*** Exercise data

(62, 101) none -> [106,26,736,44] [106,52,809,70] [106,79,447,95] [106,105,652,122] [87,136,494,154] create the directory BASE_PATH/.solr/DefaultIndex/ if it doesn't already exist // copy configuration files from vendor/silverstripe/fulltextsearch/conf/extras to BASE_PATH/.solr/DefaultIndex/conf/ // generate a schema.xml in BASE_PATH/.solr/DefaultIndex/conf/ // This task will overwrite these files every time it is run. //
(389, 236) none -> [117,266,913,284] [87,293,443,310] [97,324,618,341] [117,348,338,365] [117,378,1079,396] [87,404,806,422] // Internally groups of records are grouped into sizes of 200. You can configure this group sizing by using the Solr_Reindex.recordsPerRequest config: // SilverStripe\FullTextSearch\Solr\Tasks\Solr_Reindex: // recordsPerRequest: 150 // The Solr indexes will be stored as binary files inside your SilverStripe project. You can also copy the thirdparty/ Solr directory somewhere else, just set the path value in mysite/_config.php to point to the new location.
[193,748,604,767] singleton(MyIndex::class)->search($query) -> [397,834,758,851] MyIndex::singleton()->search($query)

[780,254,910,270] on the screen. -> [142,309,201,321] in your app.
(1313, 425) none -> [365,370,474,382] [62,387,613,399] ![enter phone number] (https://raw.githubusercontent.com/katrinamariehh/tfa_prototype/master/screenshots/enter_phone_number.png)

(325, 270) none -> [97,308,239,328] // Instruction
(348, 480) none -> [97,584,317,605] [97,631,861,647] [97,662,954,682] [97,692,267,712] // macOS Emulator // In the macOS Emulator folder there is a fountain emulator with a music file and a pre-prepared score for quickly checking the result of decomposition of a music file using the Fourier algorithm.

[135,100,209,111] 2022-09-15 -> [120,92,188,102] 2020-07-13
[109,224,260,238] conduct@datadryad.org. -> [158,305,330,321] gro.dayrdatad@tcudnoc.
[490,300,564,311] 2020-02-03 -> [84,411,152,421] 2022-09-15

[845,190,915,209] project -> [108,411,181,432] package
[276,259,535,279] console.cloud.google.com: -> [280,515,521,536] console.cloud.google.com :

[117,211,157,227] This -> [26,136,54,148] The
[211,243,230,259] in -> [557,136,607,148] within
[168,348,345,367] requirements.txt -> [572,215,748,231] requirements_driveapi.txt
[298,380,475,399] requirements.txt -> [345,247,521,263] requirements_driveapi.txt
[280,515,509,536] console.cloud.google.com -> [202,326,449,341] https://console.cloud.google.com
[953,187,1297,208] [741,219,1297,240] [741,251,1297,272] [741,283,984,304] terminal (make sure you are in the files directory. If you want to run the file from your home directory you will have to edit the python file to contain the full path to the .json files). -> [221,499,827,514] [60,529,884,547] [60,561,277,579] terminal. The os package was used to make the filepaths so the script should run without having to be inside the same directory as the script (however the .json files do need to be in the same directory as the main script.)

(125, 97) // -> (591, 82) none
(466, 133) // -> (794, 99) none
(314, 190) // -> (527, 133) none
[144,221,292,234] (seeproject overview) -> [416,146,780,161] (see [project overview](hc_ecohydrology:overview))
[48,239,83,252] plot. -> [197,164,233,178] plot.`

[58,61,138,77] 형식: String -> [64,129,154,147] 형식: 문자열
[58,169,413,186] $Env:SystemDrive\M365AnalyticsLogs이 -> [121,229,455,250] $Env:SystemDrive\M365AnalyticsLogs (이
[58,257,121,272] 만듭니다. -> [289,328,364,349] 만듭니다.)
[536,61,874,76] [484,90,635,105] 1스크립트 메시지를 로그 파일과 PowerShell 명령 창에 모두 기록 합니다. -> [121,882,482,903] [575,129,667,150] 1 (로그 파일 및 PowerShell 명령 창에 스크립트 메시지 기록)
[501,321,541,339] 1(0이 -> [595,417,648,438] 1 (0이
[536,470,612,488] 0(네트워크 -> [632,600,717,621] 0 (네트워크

******

I'd like every record written out exactly as given.

(62, 101) none -> [106,26,736,44] [106,52,809,70] [106,79,447,95] [106,105,652,122] [87,136,494,154] create the directory BASE_PATH/.solr/DefaultIndex/ if it doesn't already exist // copy configuration files from vendor/silverstripe/fulltextsearch/conf/extras to BASE_PATH/.solr/DefaultIndex/conf/ // generate a schema.xml in BASE_PATH/.solr/DefaultIndex/conf/ // This task will overwrite these files every time it is run. //
(389, 236) none -> [117,266,913,284] [87,293,443,310] [97,324,618,341] [117,348,338,365] [117,378,1079,396] [87,404,806,422] // Internally groups of records are grouped into sizes of 200. You can configure this group sizing by using the Solr_Reindex.recordsPerRequest config: // SilverStripe\FullTextSearch\Solr\Tasks\Solr_Reindex: // recordsPerRequest: 150 // The Solr indexes will be stored as binary files inside your SilverStripe project. You can also copy the thirdparty/ Solr directory somewhere else, just set the path value in mysite/_config.php to point to the new location.
[193,748,604,767] singleton(MyIndex::class)->search($query) -> [397,834,758,851] MyIndex::singleton()->search($query)

[780,254,910,270] on the screen. -> [142,309,201,321] in your app.
(1313, 425) none -> [365,370,474,382] [62,387,613,399] ![enter phone number] (https://raw.githubusercontent.com/katrinamariehh/tfa_prototype/master/screenshots/enter_phone_number.png)

(325, 270) none -> [97,308,239,328] // Instruction
(348, 480) none -> [97,584,317,605] [97,631,861,647] [97,662,954,682] [97,692,267,712] // macOS Emulator // In the macOS Emulator folder there is a fountain emulator with a music file and a pre-prepared score for quickly checking the result of decomposition of a music file using the Fourier algorithm.

[135,100,209,111] 2022-09-15 -> [120,92,188,102] 2020-07-13
[109,224,260,238] conduct@datadryad.org. -> [158,305,330,321] gro.dayrdatad@tcudnoc.
[490,300,564,311] 2020-02-03 -> [84,411,152,421] 2022-09-15

[845,190,915,209] project -> [108,411,181,432] package
[276,259,535,279] console.cloud.google.com: -> [280,515,521,536] console.cloud.google.com :

[117,211,157,227] This -> [26,136,54,148] The
[211,243,230,259] in -> [557,136,607,148] within
[168,348,345,367] requirements.txt -> [572,215,748,231] requirements_driveapi.txt
[298,380,475,399] requirements.txt -> [345,247,521,263] requirements_driveapi.txt
[280,515,509,536] console.cloud.google.com -> [202,326,449,341] https://console.cloud.google.com
[953,187,1297,208] [741,219,1297,240] [741,251,1297,272] [741,283,984,304] terminal (make sure you are in the files directory. If you want to run the file from your home directory you will have to edit the python file to contain the full path to the .json files). -> [221,499,827,514] [60,529,884,547] [60,561,277,579] terminal. The os package was used to make the filepaths so the script should run without having to be inside the same directory as the script (however the .json files do need to be in the same directory as the main script.)

(125, 97) // -> (591, 82) none
(466, 133) // -> (794, 99) none
(314, 190) // -> (527, 133) none
[144,221,292,234] (seeproject overview) -> [416,146,780,161] (see [project overview](hc_ecohydrology:overview))
[48,239,83,252] plot. -> [197,164,233,178] plot.`

[58,61,138,77] 형식: String -> [64,129,154,147] 형식: 문자열
[58,169,413,186] $Env:SystemDrive\M365AnalyticsLogs이 -> [121,229,455,250] $Env:SystemDrive\M365AnalyticsLogs (이
[58,257,121,272] 만듭니다. -> [289,328,364,349] 만듭니다.)
[536,61,874,76] [484,90,635,105] 1스크립트 메시지를 로그 파일과 PowerShell 명령 창에 모두 기록 합니다. -> [121,882,482,903] [575,129,667,150] 1 (로그 파일 및 PowerShell 명령 창에 스크립트 메시지 기록)
[501,321,541,339] 1(0이 -> [595,417,648,438] 1 (0이
[536,470,612,488] 0(네트워크 -> [632,600,717,621] 0 (네트워크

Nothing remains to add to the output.